Copy every entry exactly, but skip the pictures.

►

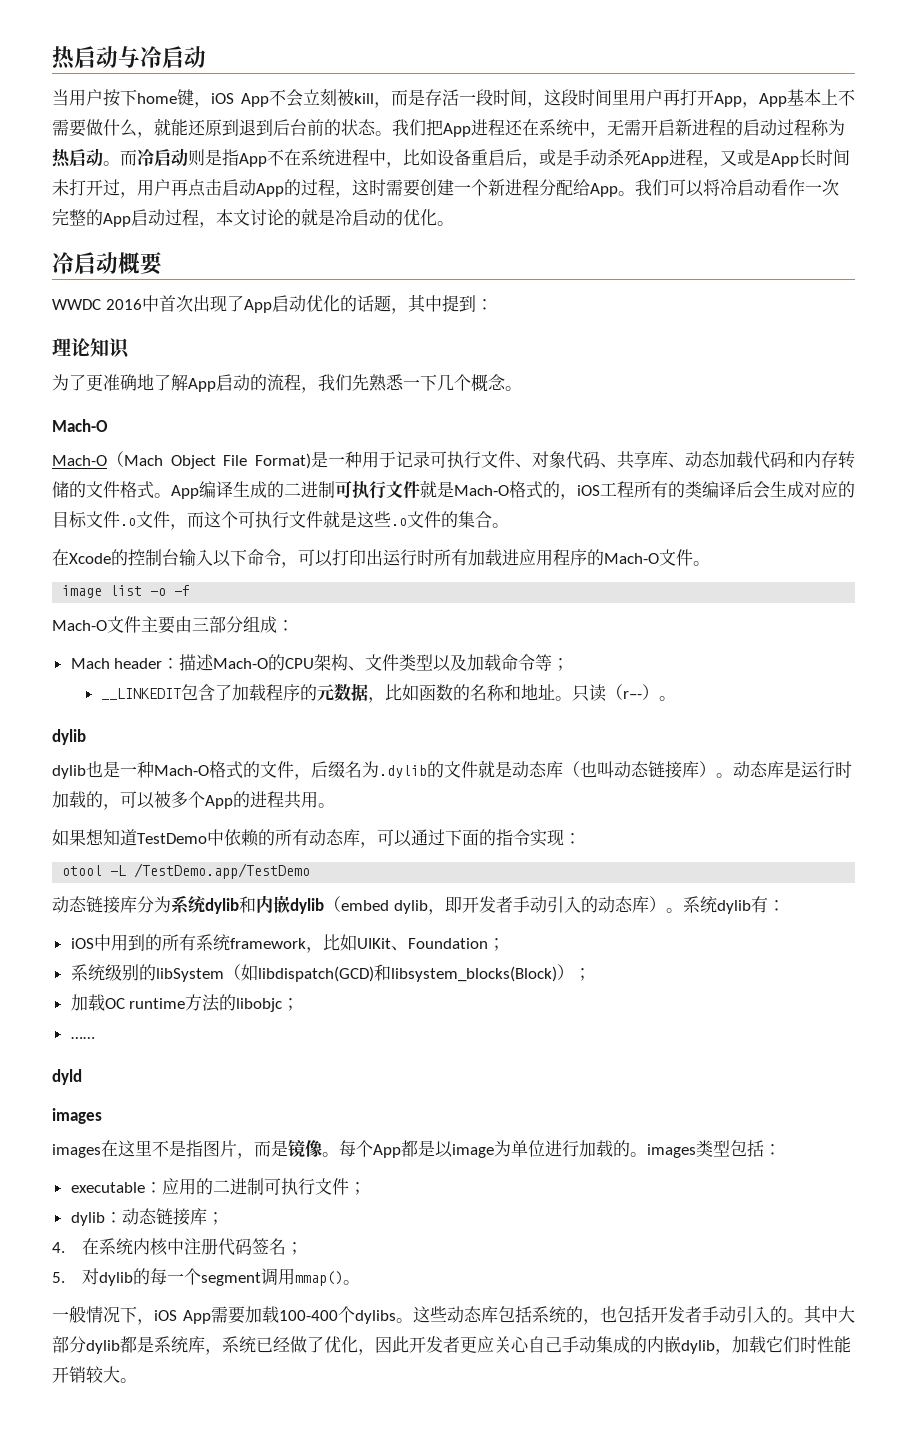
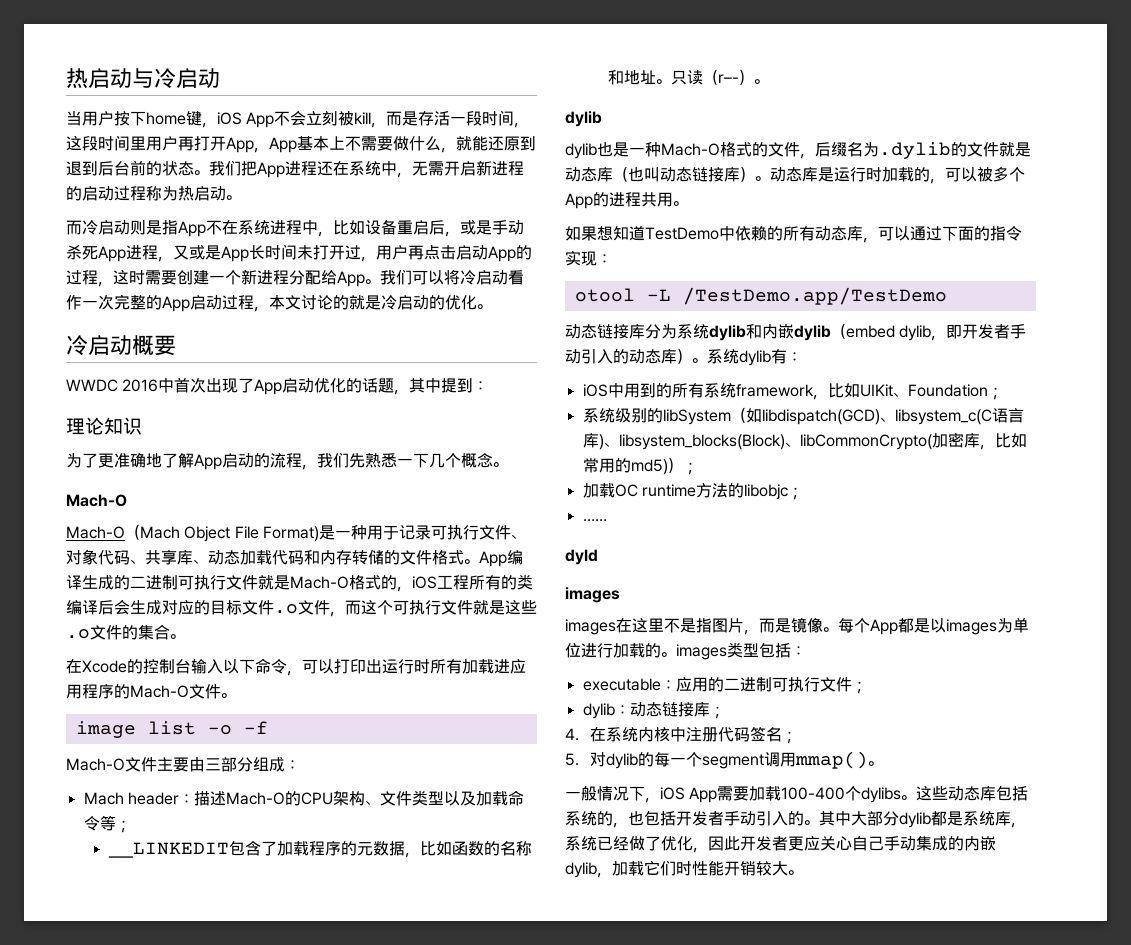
- 我们把App进程还在系统中，无需开启新进程的启动过程称为热启动。而冷启动则是指App不在系统进程中，比如设备重启后，或是手动杀死App进程，又或是App长时间未打开过，用户再点击启动App的过程，这时需要创建一个新进程分配给App。
+ 我们把App进程还在系统中，无需开启新进程的启动过程称为热启动。
+ 而冷启动则是指App不在系统进程中，比如设备重启后，或是手动杀死App进程，又或是App长时间未打开过，用户再点击启动App的过程，这时需要创建一个新进程分配给App。
- 系统级别的libSystem（如libdispatch(GCD)和libsystem_blocks(Block)）；
+ 系统级别的libSystem（如libdispatch(GCD)、libsystem_c(C语言库)、libsystem_blocks(Block)、libCommonCrypto(加密库，比如常用的md5)）；
- 每个App都是以image为单位进行加载的。images类型包括：
+ 每个App都是以images为单位进行加载的。images类型包括：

◄

COMPLETED EXERCISE:
- 我们把App进程还在系统中，无需开启新进程的启动过程称为热启动。而冷启动则是指App不在系统进程中，比如设备重启后，或是手动杀死App进程，又或是App长时间未打开过，用户再点击启动App的过程，这时需要创建一个新进程分配给App。
+ 我们把App进程还在系统中，无需开启新进程的启动过程称为热启动。
+ 而冷启动则是指App不在系统进程中，比如设备重启后，或是手动杀死App进程，又或是App长时间未打开过，用户再点击启动App的过程，这时需要创建一个新进程分配给App。
- 系统级别的libSystem（如libdispatch(GCD)和libsystem_blocks(Block)）；
+ 系统级别的libSystem（如libdispatch(GCD)、libsystem_c(C语言库)、libsystem_blocks(Block)、libCommonCrypto(加密库，比如常用的md5)）；
- 每个App都是以image为单位进行加载的。images类型包括：
+ 每个App都是以images为单位进行加载的。images类型包括：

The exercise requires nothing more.